A LUA E O FEMININO

          O céu encostou os ouvidos nas janelas dos prédios,  aproximou perigosamente a Lua e as estrelas, da vida.
          No apartamento 22 de um prédio antigo, até o homem que se distrai com a intimidade alheia aponta a luneta para o céu. Nas paredes do aposento, sucedem-se fotografias de mulheres nuas, casais na cama, na mesa e na rua. Sobre uma velha escrivaninha de madeira rústica, a fumaça do cigarro embaça o registro da mímica da família. O cigarro é torcido no cinzeiro e esquecido. Estranha sensação, ser observado por estrelas. A mesma que sentiu ao perceber que a mãe tinha um cheiro esquisito, que todas as mulheres exalavam um perfume ambíguo. Custou-lhe caro a curiosidade. Ninguém mandou a mulher que entrou no elevador vestida de tailleur branco encostar o cheiro no nariz dele. Sabia que a dor sentida ao ser mordida no púbis não chegou perto daquela causada pelos olhos cadentes da mãe. Puxado pelas orelhas, arrastou terra pelas ruas e vielas até chegar em casa. Logo esqueceram...
          Hoje, sonhadoras deitam seus seios sobre os parapeitos das janelas sem serem incomodadas. Cheias de criatividade e embebidas na arte da dissimulação, elas sabem que em alguma janela há um homem que desconhece cerveja, pijama e televisão. Imaginam-no de óculos de aros finos e metálicos, barba e bigode à deriva, comportamento tímido e arredio. Desejar não é exclusividade de ninguém, ainda mais quando o outro é um desconhecido, quem sabe, um disfarce, uma luz fugaz em algum quarto de apartamento. Portanto, inútil tentar se vestir para a Lua, nada nesta galáxia será mais primordial e original. Ter esperança não deixa de ser uma pausa da razão... elas sabem muito bem disso.

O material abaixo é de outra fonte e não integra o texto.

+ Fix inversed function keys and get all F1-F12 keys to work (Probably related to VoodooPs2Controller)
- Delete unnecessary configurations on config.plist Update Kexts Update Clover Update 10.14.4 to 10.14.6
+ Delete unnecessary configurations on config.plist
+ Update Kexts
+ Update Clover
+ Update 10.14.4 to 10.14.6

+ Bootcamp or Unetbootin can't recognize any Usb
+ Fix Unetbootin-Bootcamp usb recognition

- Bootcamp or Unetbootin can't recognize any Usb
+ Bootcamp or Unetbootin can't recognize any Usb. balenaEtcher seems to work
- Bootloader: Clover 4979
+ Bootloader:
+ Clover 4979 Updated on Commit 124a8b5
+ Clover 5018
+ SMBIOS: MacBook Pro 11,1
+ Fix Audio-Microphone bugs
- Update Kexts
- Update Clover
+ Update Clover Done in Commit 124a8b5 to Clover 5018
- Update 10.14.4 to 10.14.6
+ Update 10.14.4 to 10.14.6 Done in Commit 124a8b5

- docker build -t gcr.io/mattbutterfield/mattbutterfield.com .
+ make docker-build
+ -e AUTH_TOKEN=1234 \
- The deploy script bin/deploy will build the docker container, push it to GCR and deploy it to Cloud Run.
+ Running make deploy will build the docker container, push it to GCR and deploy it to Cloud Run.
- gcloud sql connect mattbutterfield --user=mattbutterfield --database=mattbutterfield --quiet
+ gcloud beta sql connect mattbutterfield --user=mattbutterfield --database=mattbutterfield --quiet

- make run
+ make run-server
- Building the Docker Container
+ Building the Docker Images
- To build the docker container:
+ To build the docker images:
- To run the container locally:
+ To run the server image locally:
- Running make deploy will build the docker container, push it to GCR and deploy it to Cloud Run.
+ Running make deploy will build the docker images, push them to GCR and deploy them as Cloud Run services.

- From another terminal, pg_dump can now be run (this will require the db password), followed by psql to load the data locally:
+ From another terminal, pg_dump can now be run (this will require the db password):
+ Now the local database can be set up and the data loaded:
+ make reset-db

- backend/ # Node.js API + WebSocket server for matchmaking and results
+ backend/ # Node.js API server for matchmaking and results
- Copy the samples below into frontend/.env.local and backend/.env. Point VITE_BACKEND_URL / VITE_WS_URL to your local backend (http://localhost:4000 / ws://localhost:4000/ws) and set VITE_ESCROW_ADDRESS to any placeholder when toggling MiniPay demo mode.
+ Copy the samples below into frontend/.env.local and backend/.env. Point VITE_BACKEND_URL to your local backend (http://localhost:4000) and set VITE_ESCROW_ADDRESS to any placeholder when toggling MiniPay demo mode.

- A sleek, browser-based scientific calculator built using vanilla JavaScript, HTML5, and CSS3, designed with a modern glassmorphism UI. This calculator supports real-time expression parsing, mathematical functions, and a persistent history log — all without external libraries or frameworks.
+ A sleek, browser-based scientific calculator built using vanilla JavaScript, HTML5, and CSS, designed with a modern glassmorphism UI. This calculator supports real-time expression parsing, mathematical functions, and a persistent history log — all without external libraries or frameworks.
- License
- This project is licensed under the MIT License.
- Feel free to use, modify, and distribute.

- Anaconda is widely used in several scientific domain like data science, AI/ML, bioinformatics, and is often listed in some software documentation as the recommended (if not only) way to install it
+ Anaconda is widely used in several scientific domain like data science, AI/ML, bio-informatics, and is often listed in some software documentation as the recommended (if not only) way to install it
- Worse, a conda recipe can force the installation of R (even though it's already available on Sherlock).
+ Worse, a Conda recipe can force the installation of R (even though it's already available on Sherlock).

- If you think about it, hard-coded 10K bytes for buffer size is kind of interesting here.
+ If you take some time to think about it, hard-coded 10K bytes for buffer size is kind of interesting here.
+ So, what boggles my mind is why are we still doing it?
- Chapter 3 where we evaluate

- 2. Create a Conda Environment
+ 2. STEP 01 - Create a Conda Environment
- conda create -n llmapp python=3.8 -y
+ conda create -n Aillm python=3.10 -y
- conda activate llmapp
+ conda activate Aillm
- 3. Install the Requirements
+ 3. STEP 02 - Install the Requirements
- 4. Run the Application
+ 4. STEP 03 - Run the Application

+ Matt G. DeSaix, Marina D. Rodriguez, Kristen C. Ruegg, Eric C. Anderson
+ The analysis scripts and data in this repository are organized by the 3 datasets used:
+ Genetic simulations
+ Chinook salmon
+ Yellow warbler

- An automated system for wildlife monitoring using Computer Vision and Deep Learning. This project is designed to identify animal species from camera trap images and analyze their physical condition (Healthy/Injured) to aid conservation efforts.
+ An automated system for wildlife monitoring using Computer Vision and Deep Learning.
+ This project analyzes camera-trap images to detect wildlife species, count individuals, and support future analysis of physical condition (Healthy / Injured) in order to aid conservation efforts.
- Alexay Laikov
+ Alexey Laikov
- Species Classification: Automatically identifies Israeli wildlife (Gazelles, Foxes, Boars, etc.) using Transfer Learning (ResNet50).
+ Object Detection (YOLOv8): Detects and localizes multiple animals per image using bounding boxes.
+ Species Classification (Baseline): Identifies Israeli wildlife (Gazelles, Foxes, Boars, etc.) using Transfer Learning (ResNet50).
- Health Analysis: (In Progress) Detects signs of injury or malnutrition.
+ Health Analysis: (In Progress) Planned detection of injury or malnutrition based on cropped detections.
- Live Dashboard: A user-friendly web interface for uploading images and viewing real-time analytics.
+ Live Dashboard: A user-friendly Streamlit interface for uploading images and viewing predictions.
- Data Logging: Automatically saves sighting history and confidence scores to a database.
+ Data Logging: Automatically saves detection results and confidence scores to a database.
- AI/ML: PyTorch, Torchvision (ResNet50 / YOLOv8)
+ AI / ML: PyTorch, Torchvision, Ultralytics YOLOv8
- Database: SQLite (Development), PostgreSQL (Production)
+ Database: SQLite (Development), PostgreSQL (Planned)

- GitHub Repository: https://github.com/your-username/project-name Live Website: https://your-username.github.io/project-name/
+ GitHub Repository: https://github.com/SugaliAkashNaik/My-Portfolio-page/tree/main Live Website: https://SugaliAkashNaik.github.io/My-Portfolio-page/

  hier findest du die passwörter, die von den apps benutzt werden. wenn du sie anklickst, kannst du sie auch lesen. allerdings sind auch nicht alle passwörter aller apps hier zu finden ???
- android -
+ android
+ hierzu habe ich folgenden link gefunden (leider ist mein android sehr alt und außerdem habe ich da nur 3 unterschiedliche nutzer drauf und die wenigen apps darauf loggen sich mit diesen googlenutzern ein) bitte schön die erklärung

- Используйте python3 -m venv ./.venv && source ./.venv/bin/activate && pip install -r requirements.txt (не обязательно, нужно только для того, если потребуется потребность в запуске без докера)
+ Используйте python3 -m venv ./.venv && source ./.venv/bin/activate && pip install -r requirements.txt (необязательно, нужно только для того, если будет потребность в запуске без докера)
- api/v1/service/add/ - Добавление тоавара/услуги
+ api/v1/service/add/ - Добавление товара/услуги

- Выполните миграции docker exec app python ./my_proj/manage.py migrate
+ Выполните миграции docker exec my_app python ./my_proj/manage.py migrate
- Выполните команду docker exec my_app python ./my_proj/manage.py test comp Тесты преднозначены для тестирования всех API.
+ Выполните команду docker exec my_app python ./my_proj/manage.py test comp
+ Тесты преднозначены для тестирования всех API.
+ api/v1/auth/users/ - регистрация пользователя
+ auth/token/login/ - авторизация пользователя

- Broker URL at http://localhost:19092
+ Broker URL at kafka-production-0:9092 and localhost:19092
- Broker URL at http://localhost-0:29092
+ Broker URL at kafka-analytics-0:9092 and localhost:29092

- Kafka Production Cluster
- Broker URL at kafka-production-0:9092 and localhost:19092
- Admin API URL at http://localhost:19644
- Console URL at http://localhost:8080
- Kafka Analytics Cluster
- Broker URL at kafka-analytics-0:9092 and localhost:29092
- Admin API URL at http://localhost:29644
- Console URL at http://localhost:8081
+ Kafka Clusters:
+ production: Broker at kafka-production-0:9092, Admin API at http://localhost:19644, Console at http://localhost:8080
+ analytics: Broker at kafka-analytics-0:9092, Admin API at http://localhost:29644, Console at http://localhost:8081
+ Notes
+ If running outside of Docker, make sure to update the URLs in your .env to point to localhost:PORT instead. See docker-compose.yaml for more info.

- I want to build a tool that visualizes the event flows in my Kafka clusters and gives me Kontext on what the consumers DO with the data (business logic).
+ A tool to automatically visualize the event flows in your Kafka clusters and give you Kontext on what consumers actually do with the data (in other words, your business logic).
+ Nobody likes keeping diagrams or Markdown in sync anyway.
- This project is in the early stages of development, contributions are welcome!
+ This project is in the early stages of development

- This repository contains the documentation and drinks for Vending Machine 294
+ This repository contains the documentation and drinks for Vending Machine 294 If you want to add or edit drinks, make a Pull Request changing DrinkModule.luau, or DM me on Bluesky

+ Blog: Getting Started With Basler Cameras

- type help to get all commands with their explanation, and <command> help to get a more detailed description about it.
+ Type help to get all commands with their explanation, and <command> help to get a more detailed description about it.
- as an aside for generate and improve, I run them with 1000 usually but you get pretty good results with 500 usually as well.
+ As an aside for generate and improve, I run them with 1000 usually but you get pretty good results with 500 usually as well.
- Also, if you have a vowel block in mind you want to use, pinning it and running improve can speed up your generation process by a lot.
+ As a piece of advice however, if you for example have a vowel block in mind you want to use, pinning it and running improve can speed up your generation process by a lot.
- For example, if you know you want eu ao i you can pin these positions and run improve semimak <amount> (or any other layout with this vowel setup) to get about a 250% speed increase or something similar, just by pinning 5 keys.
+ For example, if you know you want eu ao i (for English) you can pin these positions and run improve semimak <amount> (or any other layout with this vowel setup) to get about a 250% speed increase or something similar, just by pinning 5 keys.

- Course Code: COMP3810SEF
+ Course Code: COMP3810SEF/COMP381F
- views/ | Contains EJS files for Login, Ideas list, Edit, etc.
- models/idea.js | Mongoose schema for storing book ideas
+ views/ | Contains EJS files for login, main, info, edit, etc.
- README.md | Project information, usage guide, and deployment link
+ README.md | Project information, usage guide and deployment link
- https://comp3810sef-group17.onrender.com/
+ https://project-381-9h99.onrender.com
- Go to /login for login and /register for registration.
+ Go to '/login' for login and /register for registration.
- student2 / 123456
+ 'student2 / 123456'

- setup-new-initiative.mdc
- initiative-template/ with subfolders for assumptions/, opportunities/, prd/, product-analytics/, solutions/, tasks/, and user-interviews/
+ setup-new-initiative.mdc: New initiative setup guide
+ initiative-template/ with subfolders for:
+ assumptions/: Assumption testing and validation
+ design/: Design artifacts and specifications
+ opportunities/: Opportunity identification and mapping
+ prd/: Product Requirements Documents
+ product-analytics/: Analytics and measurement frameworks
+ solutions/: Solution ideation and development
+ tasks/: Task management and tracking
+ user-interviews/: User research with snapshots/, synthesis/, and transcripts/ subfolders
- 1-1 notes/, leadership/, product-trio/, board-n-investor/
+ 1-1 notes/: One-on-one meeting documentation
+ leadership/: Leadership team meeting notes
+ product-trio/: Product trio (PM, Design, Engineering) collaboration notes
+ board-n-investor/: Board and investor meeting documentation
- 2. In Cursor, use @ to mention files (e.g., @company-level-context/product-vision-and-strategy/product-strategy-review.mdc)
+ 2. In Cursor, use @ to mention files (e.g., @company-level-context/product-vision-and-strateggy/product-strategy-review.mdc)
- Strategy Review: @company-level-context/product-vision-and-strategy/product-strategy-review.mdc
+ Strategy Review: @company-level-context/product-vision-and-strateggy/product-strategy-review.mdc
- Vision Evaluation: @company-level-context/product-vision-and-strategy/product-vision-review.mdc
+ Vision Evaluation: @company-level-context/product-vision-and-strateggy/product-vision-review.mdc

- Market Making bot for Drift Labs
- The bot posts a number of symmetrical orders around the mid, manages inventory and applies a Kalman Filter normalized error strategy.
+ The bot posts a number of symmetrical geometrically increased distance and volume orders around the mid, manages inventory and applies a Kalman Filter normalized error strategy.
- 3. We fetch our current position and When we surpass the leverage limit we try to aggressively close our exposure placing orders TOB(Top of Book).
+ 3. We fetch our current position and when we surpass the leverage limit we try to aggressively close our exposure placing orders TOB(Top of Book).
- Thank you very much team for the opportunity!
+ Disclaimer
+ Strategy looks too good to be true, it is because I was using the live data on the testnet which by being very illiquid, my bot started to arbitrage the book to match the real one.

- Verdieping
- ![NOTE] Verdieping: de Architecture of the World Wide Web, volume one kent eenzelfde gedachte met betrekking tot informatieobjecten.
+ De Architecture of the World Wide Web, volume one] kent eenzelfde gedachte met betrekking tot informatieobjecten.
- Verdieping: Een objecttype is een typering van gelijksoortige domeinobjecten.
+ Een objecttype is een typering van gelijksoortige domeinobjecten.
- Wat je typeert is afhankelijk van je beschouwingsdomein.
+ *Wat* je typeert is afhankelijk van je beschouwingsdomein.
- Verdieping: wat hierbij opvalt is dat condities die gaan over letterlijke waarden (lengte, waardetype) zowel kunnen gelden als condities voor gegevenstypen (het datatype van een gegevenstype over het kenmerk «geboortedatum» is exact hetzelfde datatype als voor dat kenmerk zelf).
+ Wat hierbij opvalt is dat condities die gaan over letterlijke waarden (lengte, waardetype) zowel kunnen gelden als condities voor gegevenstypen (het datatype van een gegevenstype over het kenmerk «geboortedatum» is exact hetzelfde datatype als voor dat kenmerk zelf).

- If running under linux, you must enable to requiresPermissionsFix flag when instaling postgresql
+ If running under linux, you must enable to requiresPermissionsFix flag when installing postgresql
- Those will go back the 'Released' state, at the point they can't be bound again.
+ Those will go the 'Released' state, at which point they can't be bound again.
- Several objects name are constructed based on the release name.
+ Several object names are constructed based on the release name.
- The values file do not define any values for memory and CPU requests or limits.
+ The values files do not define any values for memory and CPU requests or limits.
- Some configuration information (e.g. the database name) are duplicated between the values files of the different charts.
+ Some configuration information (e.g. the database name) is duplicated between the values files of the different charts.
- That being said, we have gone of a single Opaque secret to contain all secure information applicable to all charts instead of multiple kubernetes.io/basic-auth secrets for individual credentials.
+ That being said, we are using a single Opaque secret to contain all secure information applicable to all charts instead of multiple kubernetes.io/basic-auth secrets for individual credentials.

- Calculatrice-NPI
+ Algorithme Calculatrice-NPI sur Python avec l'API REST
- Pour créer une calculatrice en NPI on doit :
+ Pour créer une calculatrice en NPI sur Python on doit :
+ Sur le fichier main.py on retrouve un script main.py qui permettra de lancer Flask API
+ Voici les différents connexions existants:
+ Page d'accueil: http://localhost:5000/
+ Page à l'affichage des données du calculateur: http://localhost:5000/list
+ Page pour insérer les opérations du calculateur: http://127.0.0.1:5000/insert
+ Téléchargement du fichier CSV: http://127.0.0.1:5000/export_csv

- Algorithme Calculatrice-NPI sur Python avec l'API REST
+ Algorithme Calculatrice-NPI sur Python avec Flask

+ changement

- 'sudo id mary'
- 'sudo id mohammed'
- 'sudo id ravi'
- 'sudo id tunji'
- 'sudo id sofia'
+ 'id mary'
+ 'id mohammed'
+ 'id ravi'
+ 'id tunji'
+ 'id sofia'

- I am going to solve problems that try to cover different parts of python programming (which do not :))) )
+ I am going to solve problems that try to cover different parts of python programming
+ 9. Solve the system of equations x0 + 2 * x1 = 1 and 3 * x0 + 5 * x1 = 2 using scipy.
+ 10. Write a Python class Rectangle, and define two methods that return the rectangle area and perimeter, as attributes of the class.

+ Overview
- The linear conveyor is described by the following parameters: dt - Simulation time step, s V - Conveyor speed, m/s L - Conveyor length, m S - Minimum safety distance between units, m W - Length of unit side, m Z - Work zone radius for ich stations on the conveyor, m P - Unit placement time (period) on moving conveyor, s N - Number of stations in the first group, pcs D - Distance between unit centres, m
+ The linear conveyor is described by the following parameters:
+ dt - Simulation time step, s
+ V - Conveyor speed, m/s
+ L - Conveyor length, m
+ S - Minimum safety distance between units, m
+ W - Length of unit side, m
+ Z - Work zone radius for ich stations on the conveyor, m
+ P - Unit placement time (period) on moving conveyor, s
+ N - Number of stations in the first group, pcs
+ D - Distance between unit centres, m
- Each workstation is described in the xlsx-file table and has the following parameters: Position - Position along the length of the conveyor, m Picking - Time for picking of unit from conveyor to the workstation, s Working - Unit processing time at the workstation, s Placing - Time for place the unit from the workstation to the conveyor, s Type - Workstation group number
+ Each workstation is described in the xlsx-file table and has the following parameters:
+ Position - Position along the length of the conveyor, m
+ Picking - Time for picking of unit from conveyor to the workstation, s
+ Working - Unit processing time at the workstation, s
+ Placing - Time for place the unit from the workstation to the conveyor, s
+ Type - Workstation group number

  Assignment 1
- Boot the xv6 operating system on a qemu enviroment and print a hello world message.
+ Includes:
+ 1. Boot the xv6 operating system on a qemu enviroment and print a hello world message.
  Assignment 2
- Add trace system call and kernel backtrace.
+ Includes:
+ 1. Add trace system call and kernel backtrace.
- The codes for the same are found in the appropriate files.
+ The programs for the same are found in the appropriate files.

          No 52, a mulher brinca de pegar estrelas enquanto aguarda o marido voltar do trabalho. Colocou as crianças para dormir mais cedo, vestiu um penhoar transparente e se perfumou. Foi até a janela para ver a envergadura de seu homem ao chegar. Deparou com o jardim ao redor do prédio todo florido. A noite estava propícia aos sonhos. Até dispensou o amante tão logo percebeu ser dele a voz ao telefone. Talvez não chegasse capenga e com marcas de batom vermelho no colarinho da camisa. Por um momento, arrependeu-se de querer o corpo dele esfacelado no asfalto. Tudo por um rapaz vinte anos mais jovem que ela. Sem o desprezo, os amantes não existiriam. Ou seriam mais numerosos? Estaria certo Nelson Rodrigues? Hoje, dispensa incertezas, sempre adorou receber rosas e cravos. Uma flor é suficiente para que se entregue totalmente ao outro. E o marido, há anos trazia somente o cheiro das putas. Perdeu a noção do tempo. Não demoraria e o menino se cansaria das estrias dela, esqueceria a mãe, e o que aconteceu com todas as suas amigas... Deixou que a Lua afastasse tristezas e, sem se dar conta de que o marido urinava nas rosas do jardim, fedido de pinga e orgasmos, passeou o olhar pelos filetes da noite.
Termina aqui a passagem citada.